Mini-sub goes deep, but yet to find plane
THE mini-sub searching for missing flight MH370 has reached record depths well beyond its normal operating limits, officials said yesterday as it dived on its fifth seabed mission.
With no results to show since the Boeing 777 carrying 239 people disappeared on March 8, Australia’s Prime Minister Tony Abbott has set a one-week deadline to locate the plane, which is believed to have crashed in a remote area of the Indian Ocean west of Perth.
Searchers have extended the hunt beyond the normal 4,500-meter depth range of the US Navy’s autonomous underwater vehicle (AUV) called Bluefin-21.
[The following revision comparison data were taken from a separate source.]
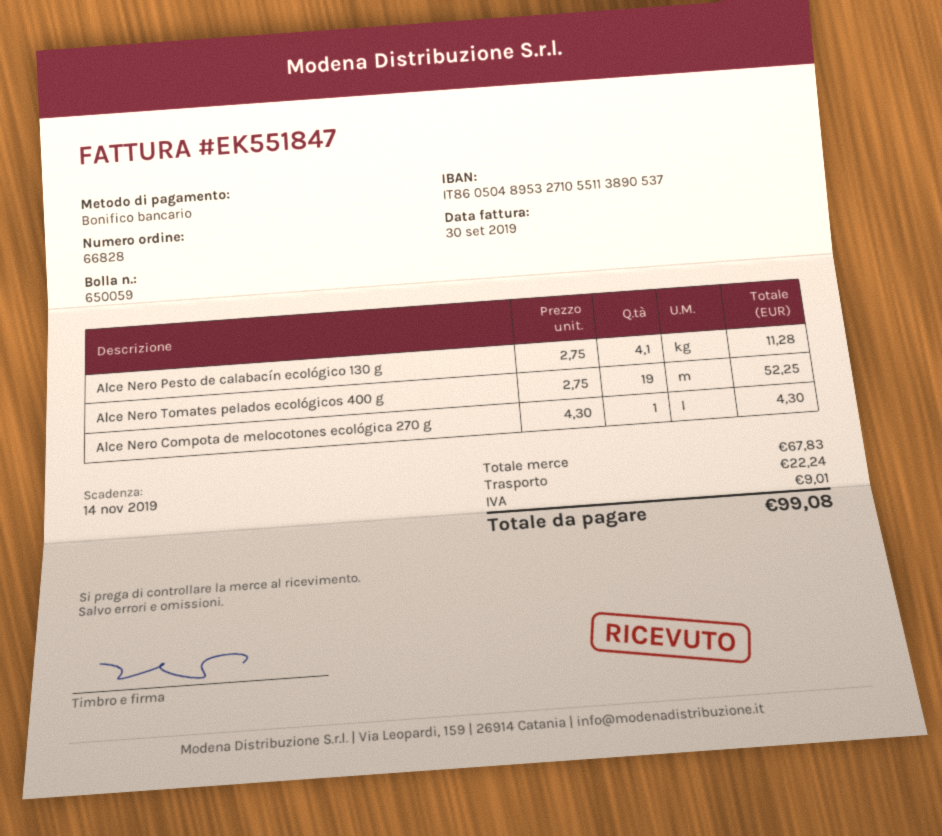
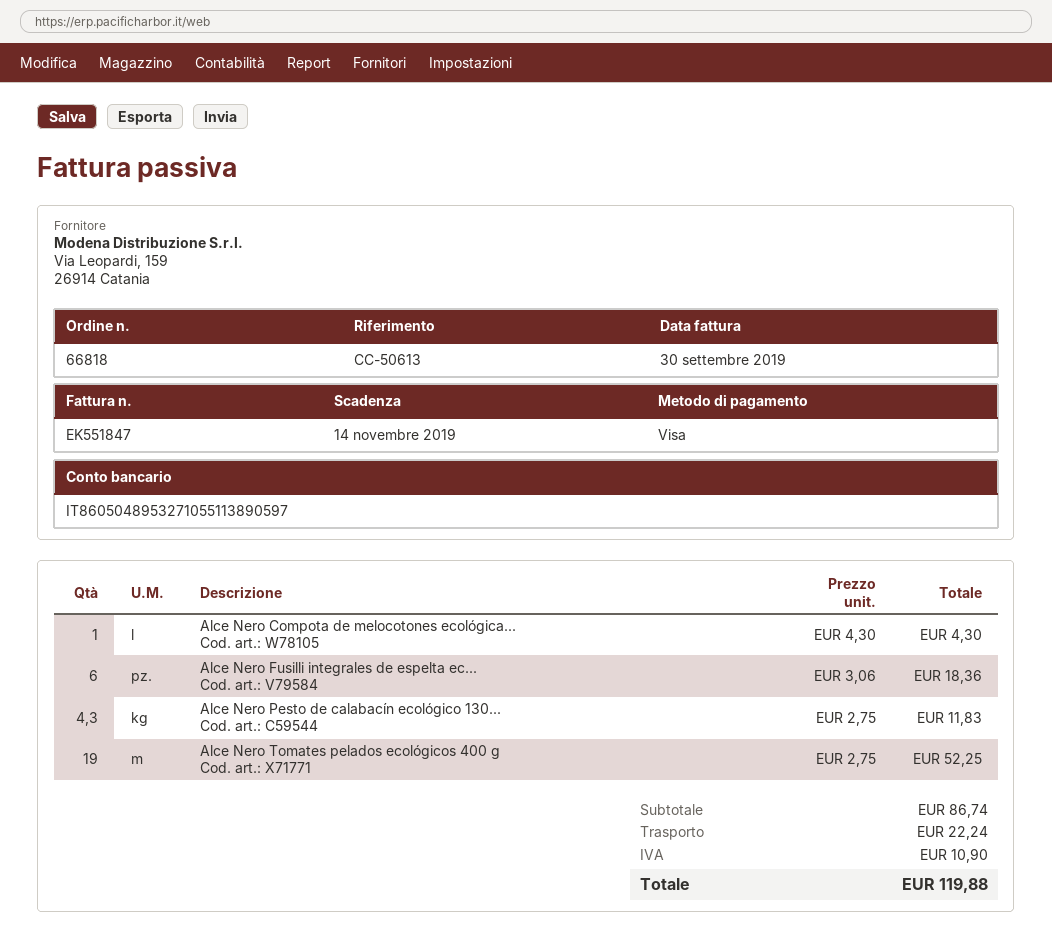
order number: 66828 -> 66818
payment method: bank transfer -> Visa
bank account: IT8605048953271055113890537 -> IT8605048953271055113890597
Alce Nero Pesto de calabacín ecológico 130 g: 4.1 x 2.75 = 11.28 -> 4.3 x 2.75 = 11.83
Alce Nero Fusilli integrales de espelta ec...: none -> 6 x 3.06 = 18.36
subtotal: 67.83 -> 86.74
tax: 9.01 -> 10.90
total: 99.08 -> 119.88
“The AUV reached a record depth of 4,695m during mission four,” the navy said.
Australia’s Joint Agency Coordination Center said the sub had been deployed on a new mission as data from the fourth mission “did not provide any contacts of interest.”
The Malaysia Airlines jet is believed to have crashed in the ocean after vanishing while en route between Kuala Lumpur and Beijing.
Hopes for finding the plane have focused on the Bluefin-21 after signals believed to be from the plane’s flight data recorders on the seabed fell silent in recent days.
Abbott said the Bluefin-21 would be given about a week as questions are asked about the massive costs.
Analyst Ravikumar Madavaram, an aviation expert at Frost & Sullivan Asia Pacific, estimated the bill at US$100 million so far.
“If we don’t find wreckage, we stop, we regroup, we reconsider,” Abbott said.
Both Abbott and Malaysia’s Transport Minister Hishammuddin Hussein vowed not to give up looking for the plane.